Reputation: 3391
I have a data re-population scheme for a set of oracle 11g database tables that entails:
DROP TABLE TCA_SECURITY_DAY_BAR CASCADE CONSTRAINTS PURGE
At various times in load process I intersperse gather statistics commands, which I've found greatly sped up various queries of load process itself. However, I have little confidence in my options because they were selected via guesswork.
dbms_stats.gather_table_stats(
ownname => 'TCA',
tabname => 'TCA_SECURITY_DAY_BAR',
estimate_percent => DBMS_STATS.AUTO_SAMPLE_SIZE,
block_sample => TRUE,
method_opt => 'FOR ALL INDEXED COLUMNS SIZE 1',
cascade => TRUE
);
dbms_stats.gather_schema_stats(
ownname => 'TCA',
estimate_percent => NULL,
block_sample => TRUE,
method_opt => 'FOR ALL INDEXED COLUMNS SIZE 1',
cascade => TRUE,
granularity => 'ALL',
options => 'GATHER'
)
After a reload process I run some reporting and I have class of problem query that is taking 7 seconds when it can/should be sub-second. I already have improvements for the queries, such as using parameters and being more specific in the where clause. With this question I'm not trying to improve the query but rather trying to improve the plan selected by the engine or at least understand its mysterious behavior.
The queries are generated from a list of column expressions (non-grouped, aggregated) where I chunk
the list into some number of columns (e.g. 3, 4, 5) to see what visually looks best in the report. For a given set of join clauses the number of columns expressions selected and some other factor (time of day, caching, temperature, who knows) is effecting whether the optimizer is choosing a fast plan or a slow plan.
Here is the sample query with 1 grouped column multiplier
and 5 non-grouped aggregated expressions:
SELECT
TO_.multiplier
-- multiplier.bracket
, min(TCA.TCA_SECURITY.symbol)
-- symbol.min
, min(TO_.px_limit)
-- px_limit.min
, min(TCA.TCA_SECURITY_DAY_BAR.px_open_day)
-- px_open_day.min
, min(TCA.TCA_SECURITY_DAY_BAR.px_high_day)
-- px_high_day.min
, min(TCA.TCA_SECURITY_DAY_BAR.px_low_day)
-- px_low_day.min
FROM TCA_ORDER TO_
LEFT JOIN TCA_ORDER_SECURITY ON (TO_.ID = TCA_ORDER_SECURITY.ORDER_ID)
LEFT JOIN TCA.TCA_SECURITY TCA_SECURITY ON (TCA_ORDER_SECURITY.SECURITY_ID = TCA_SECURITY.ID)
LEFT JOIN TCA.TCA_SECURITY_DAY_BAR ON (
TCA_SECURITY.ID = TCA_SECURITY_DAY_BAR.SECURITY_ID
AND TO_.TRADE_DATE = TCA_SECURITY_DAY_BAR.TRADE_DATE
)
WHERE TRADING_UNIT_ID IN (621)
GROUP BY TO_.multiplier
Observations:
I know the schema is setup to have statistics run nightly, but I don't really know the exact command used for that.
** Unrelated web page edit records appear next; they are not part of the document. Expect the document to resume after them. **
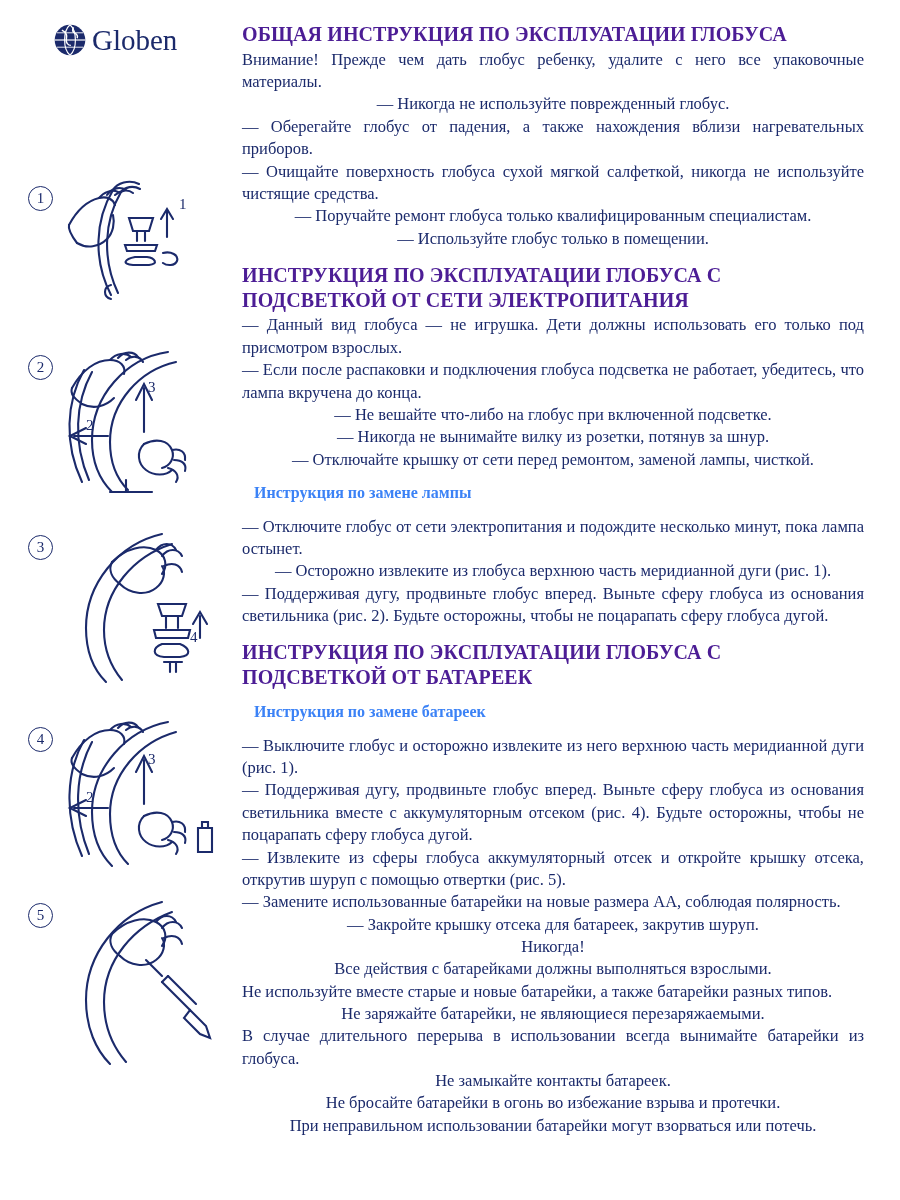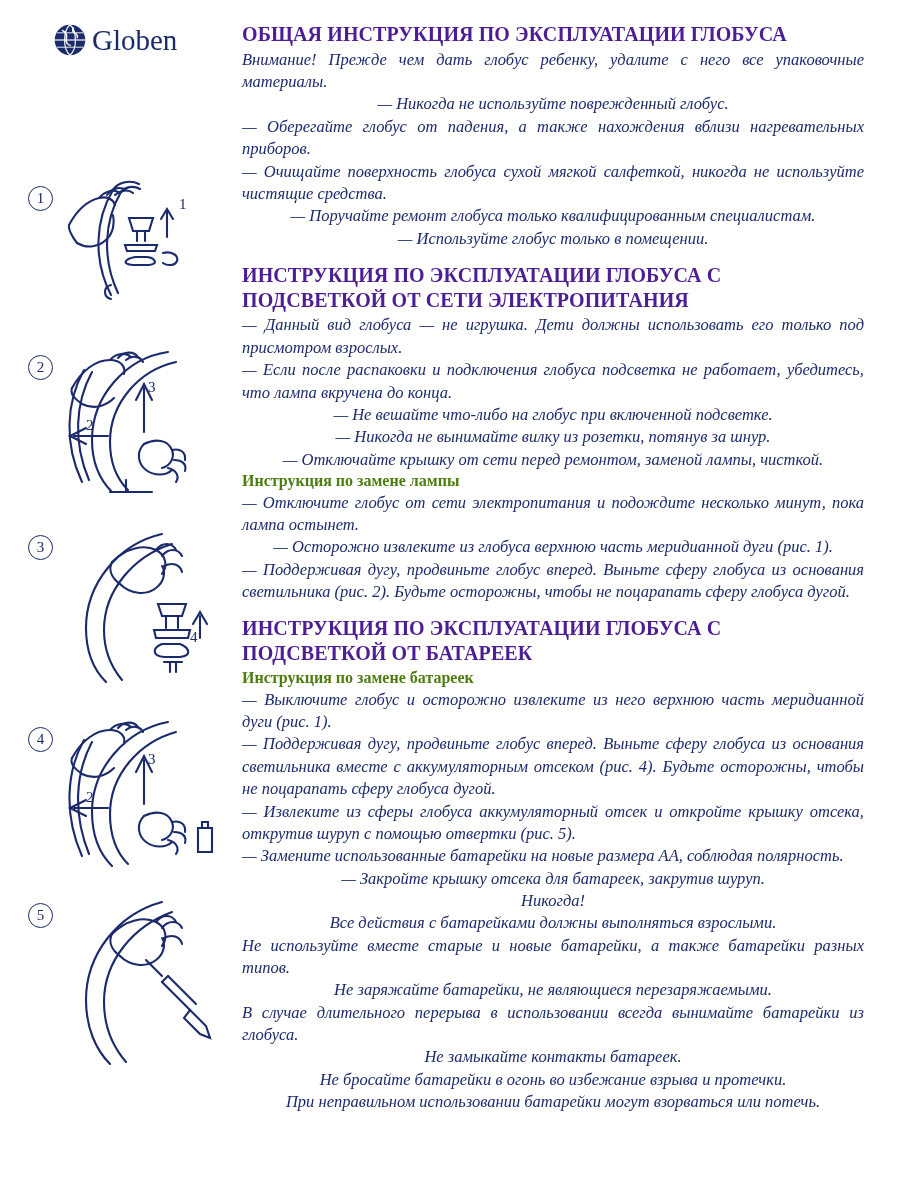--- a/index.html
+++ b/index.html
@@ -104,7 +104,6 @@
     color: #1b2a6b;
     text-align: justify;
     text-justify: inter-word;
-    font-style: italic;
   }
   p.par.nojust { text-align: center; }
   .gap-sect { height: 13px; }

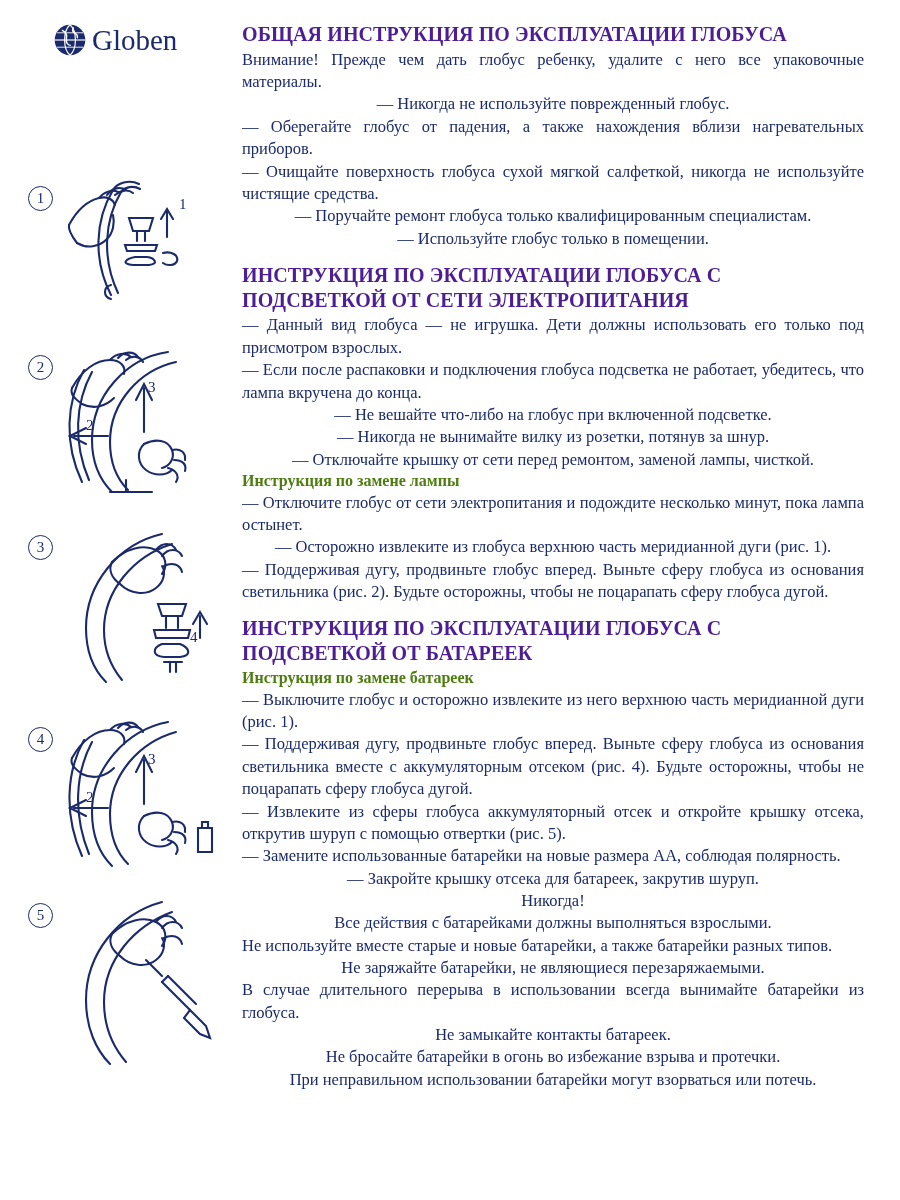--- a/index.html
+++ b/index.html
@@ -93,8 +93,8 @@
     font-weight: bold;
     font-size: 16px;
     line-height: 1.3;
-    margin: 0;
-    color: #4d7c0f;
+    margin: 12px;
+    color: #3b82f6;
   }
   p.par {
     font-family: "Liberation Serif", serif;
If those nightly statistics gathering calls are not special and I could call them myself on-demand that may help - I'd just need to know how to exactly mimic it.
To try to troubleshoot, in my kotlin/jdbc code I've instrumented with calls to explain last plan run. Here is a diff showing a query with 5 columns that is fast and 4 columns that is slow. It is clear that for some reason it is selecting "NESTED LOOPS OUTER" in the slow case and I don't know why.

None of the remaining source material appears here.